La distribuzione degli spazi
La varietà distributiva maggiore si riscontra nell'edificio più grande, vale a dire nella Pooley house, dove le unità abitative sono costituite da 9 stanze singole. Mentre il lato sud ospita coppie di camere nello spazio libero di una campata strutturale (5,1 m), quello nord è caratterizzato da corpi aggettanti sulla ferrovia, che i progettisti hanno soprannominato “flipper”: Qui le stanze adiacenti sono diverse fra loro. Altre variazioni, anche negli edifici bassi, sono giocate sull'orientamento, sui colori e sull'arredamento delle camere. Le stanze di Sir Christopher France house, rivolte in buona parte verso il canale, vengono, invece, affittate a canone più alto e sono concepite anche per uso congressuale. L'edificio è, in realtà, composto da due corpi indipendenti, visivamente connessi da un coronamento in sommità: la parte nord è dedicata agli studenti, mentre quella meridionale è riservata a docenti e ricercatori in visita. Qui le stanze sono più ampie, arredate in modo flessibile e dotate di vasca da bagno individuale.
Efficienza energetica
Dal punto di vista energetico, il parametro principale da tenere sotto controllo è risultato la produzione di acqua calda per uso sanitario, dal momento che l'involucro è stato progettato con livelli di isolamento termico migliori del 25% rispetto alle prescrizioni di legge, e con particolare attenzione alla tenuta all'aria.
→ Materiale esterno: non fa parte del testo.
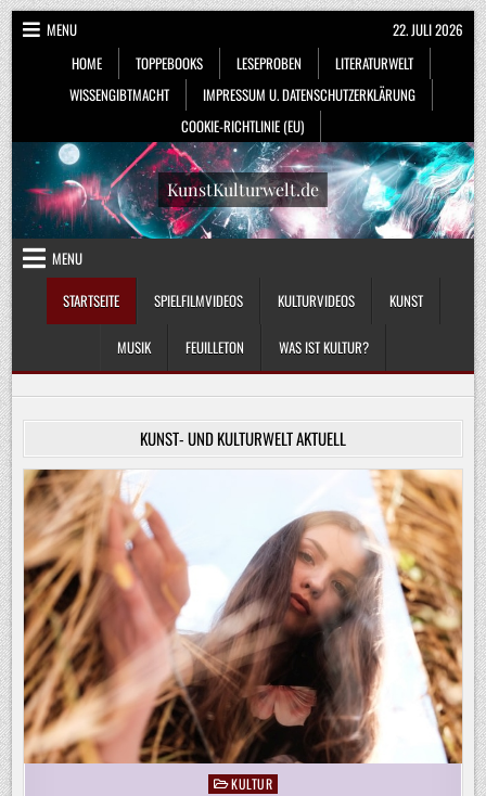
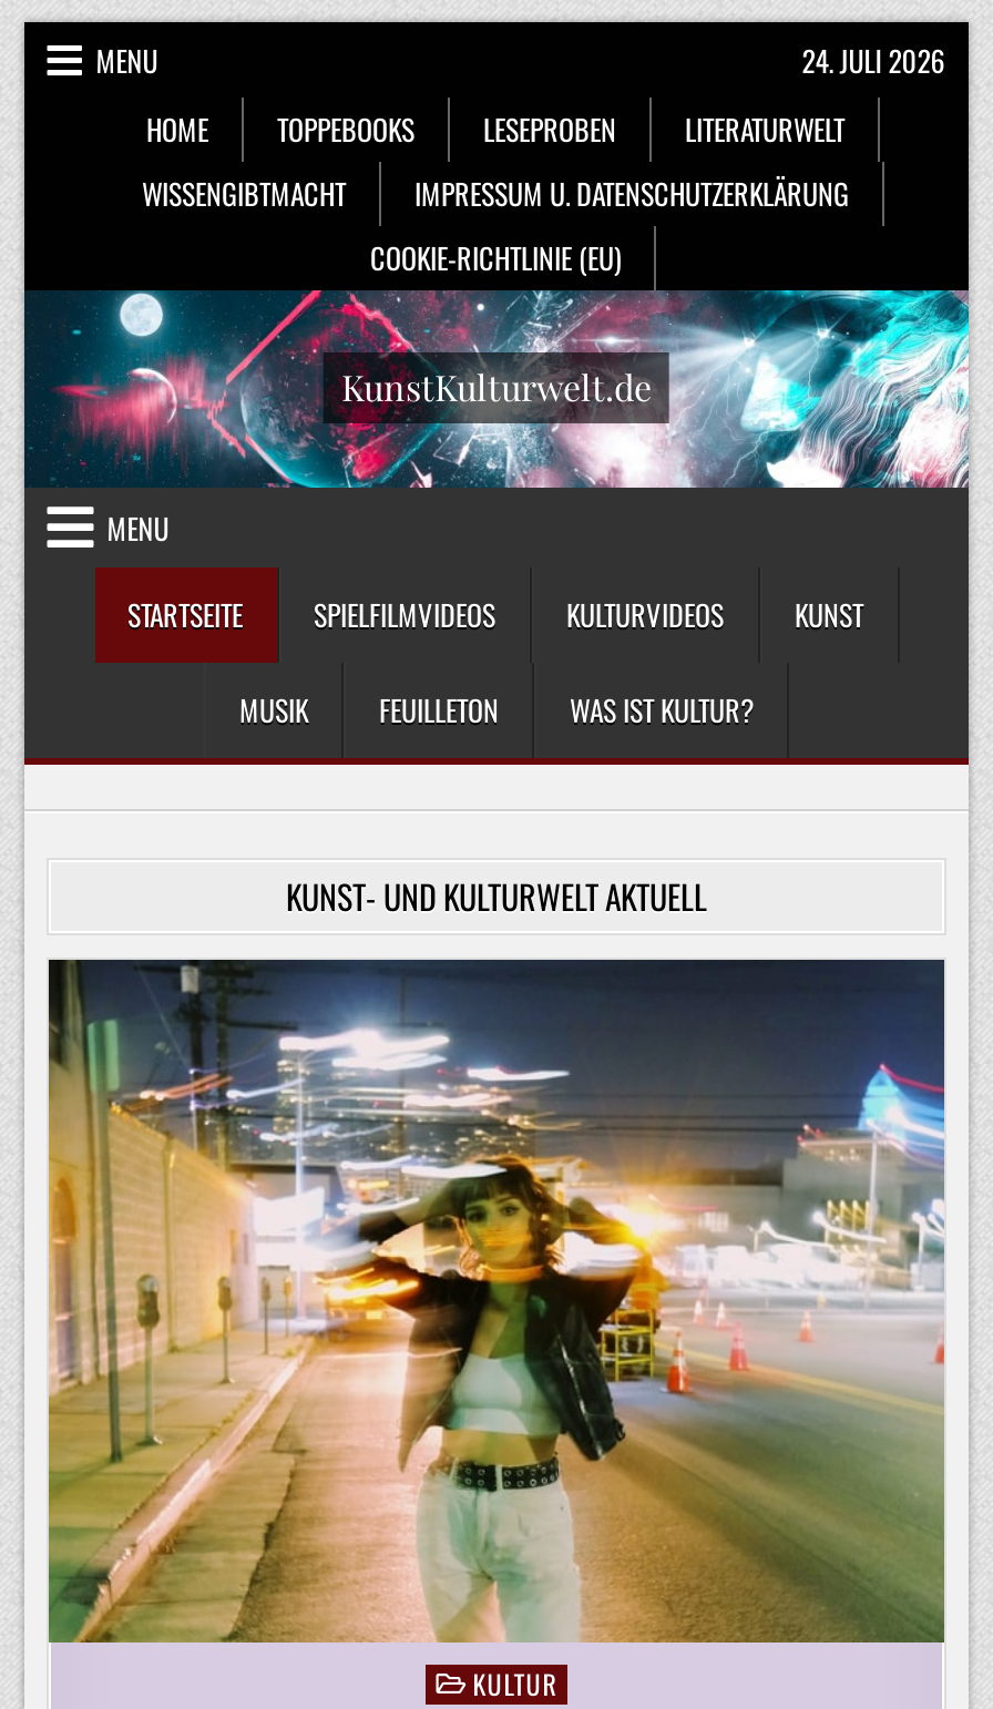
[392,18,463,40] 22. JULI 2026 -> [802,38,946,82] 24. JULI 2026
[23,468,463,765] [image] -> [47,958,946,1645] [image]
Grazie a questi accorgimenti, il fabbisogno per riscaldamento degli ambienti è molto ridotto e viene coperto con sistemi elettrici di piccola taglia, sufficienti a compensare sia le dispersioni attraverso i muri perimetrali, sia quelle dovute alla ventilazione. La produzione di acqua calda sanitaria è, invece, assicurata da caldaie a condensazione presenti in ogni immobile. I ridotti tempi previsti per la costruzione hanno imposto l'adozione di un sistema strutturale di rapida esecuzione, completato da chiusure leggere, isolate e assemblate a secco, mentre i bagni sono stati realizzati con cellule prefabbricate.